Алла Аркадьевна кивнула, снова достала ключ, слегка дрожащей рукой вставила в замок, повернула и пропустила меня вперед. В кабинете было прохладно — как и всегда, насколько я помнила. Только в те годы, что я бывала здесь, воздух казался свежим, теперь же — холодным.
Алла Аркадьевна опустилась за свой стол, я села напротив, где всегда сидела моя мама. Врач достала из сумочки очки в старушечьей оправе и нацепила на нос. В моих глазах явно промелькнуло удивление, поэтому Алла Аркадьевна посчитала нужным взяться за объяснения:
— Все еще стесняюсь носить на улице, — грустно улыбнулась она. — А на работе обязана. Дай я на тебя еще посмотрю… Да, изменилась… Современная деловая женщина, как теперь в газетах пишут.
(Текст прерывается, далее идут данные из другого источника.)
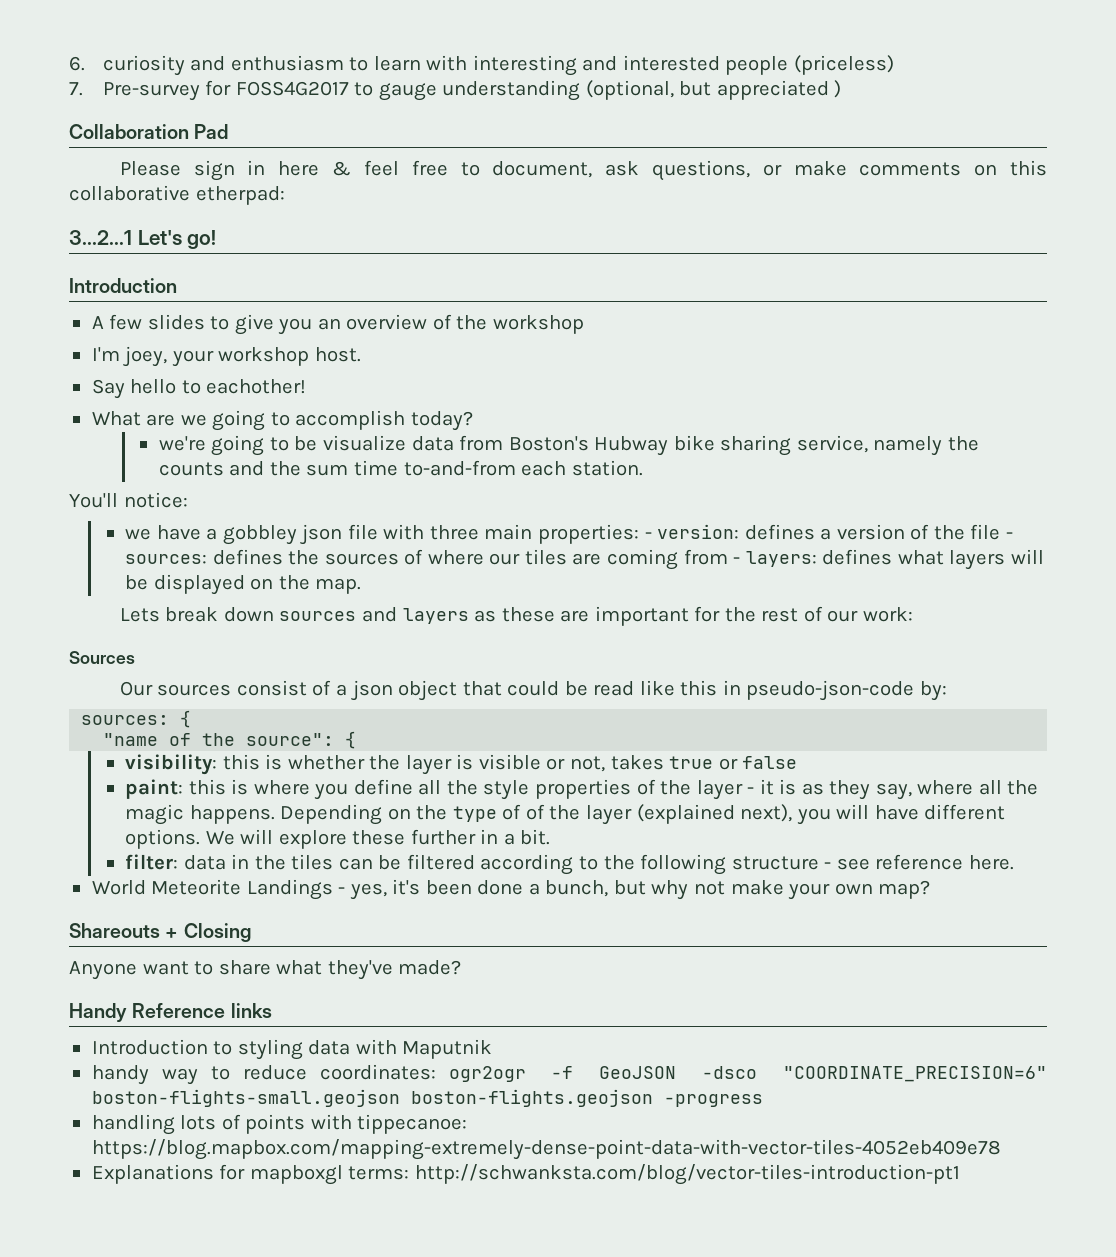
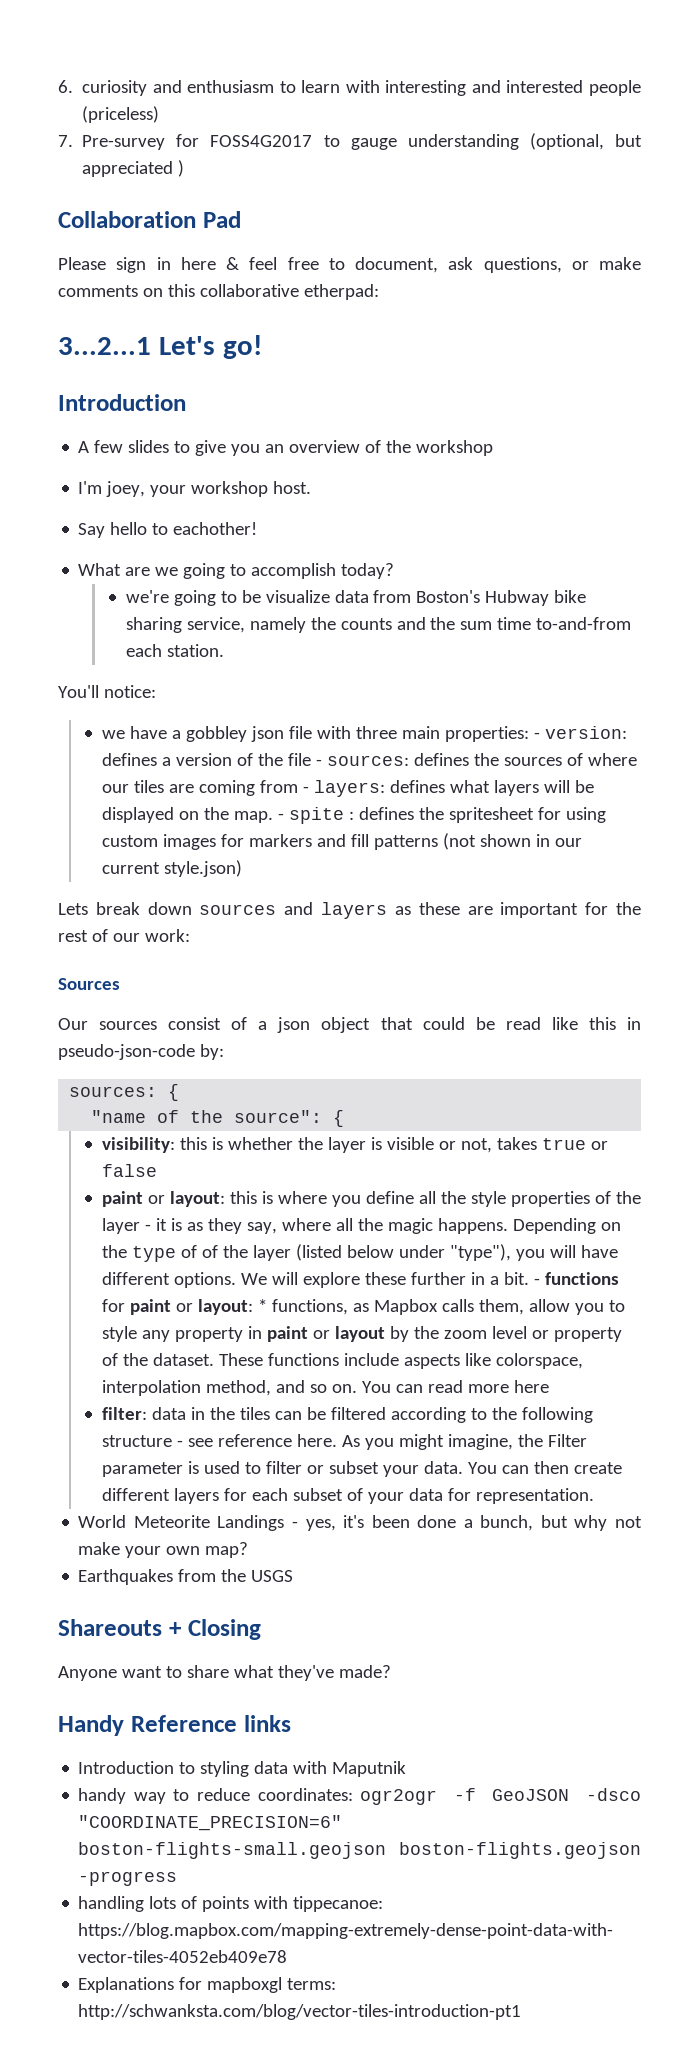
(362, 586) none -> [277,807,606,824] [101,833,582,850] [101,860,242,877] - spite : defines the spritesheet for using custom images for markers and fill patterns (not shown in our current style.json)
[125,779,184,799] paint: -> [101,1191,225,1207] paint or layout:
[636,804,793,824] (explained next), -> [295,1244,511,1261] (listed below under "type"),
(551, 837) none -> [533,1272,619,1285] [101,1299,625,1315] [101,1326,622,1342] [101,1353,583,1369] [101,1380,549,1396] - functions for paint or layout: * functions, as Mapbox calls them, allow you to style any property in paint or layout by the zoom level or property of the dataset. These functions include aspects like colorspace, interpolation method, and so on. You can read more here
(1014, 862) none -> [341,1434,587,1450] [101,1461,622,1477] [101,1488,594,1504] As you might imagine, the Filter parameter is used to filter or subset your data. You can then create different layers for each subset of your data for representation.
(931, 889) none -> [78,1569,294,1585] // Earthquakes from the USGS

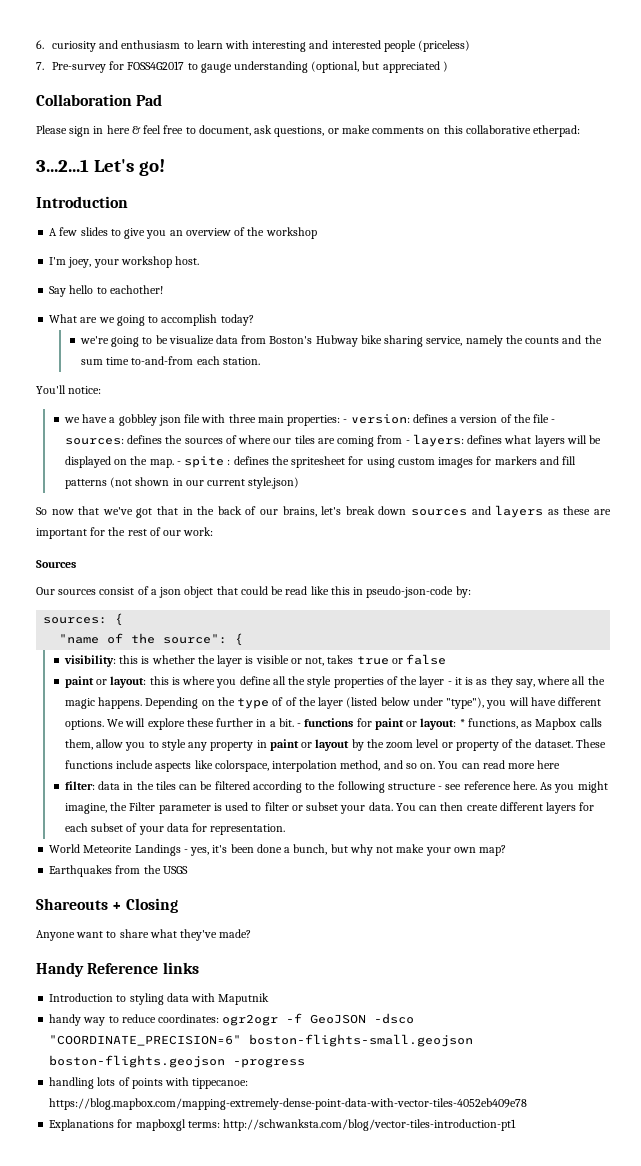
[58,903,88,915] Lets -> [36,506,342,518] So now that we've got that in the back of our brains, let's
— Я не деловая женщина, — заметила я.
— Ну… тогда уверенная в себе девушка, которая знает, чего хочет.
Я могла бы подписаться только под последним утверждением, но не стала больше ни поправлять, ни комментировать высказывания врача. А вообще Алла Аркадьевна права: я очень сильно изменилась.
— Как мама? — поинтересовалась Алла Аркадьевна.
— Мама умерла, — сообщила я. — Месяц назад.
— Прости, Ксения. Я не знала. Мои соболезнования. А что такое? Я помню ее такой свежей, румяной, пышущей здоровьем. Сердце? Она долго болела?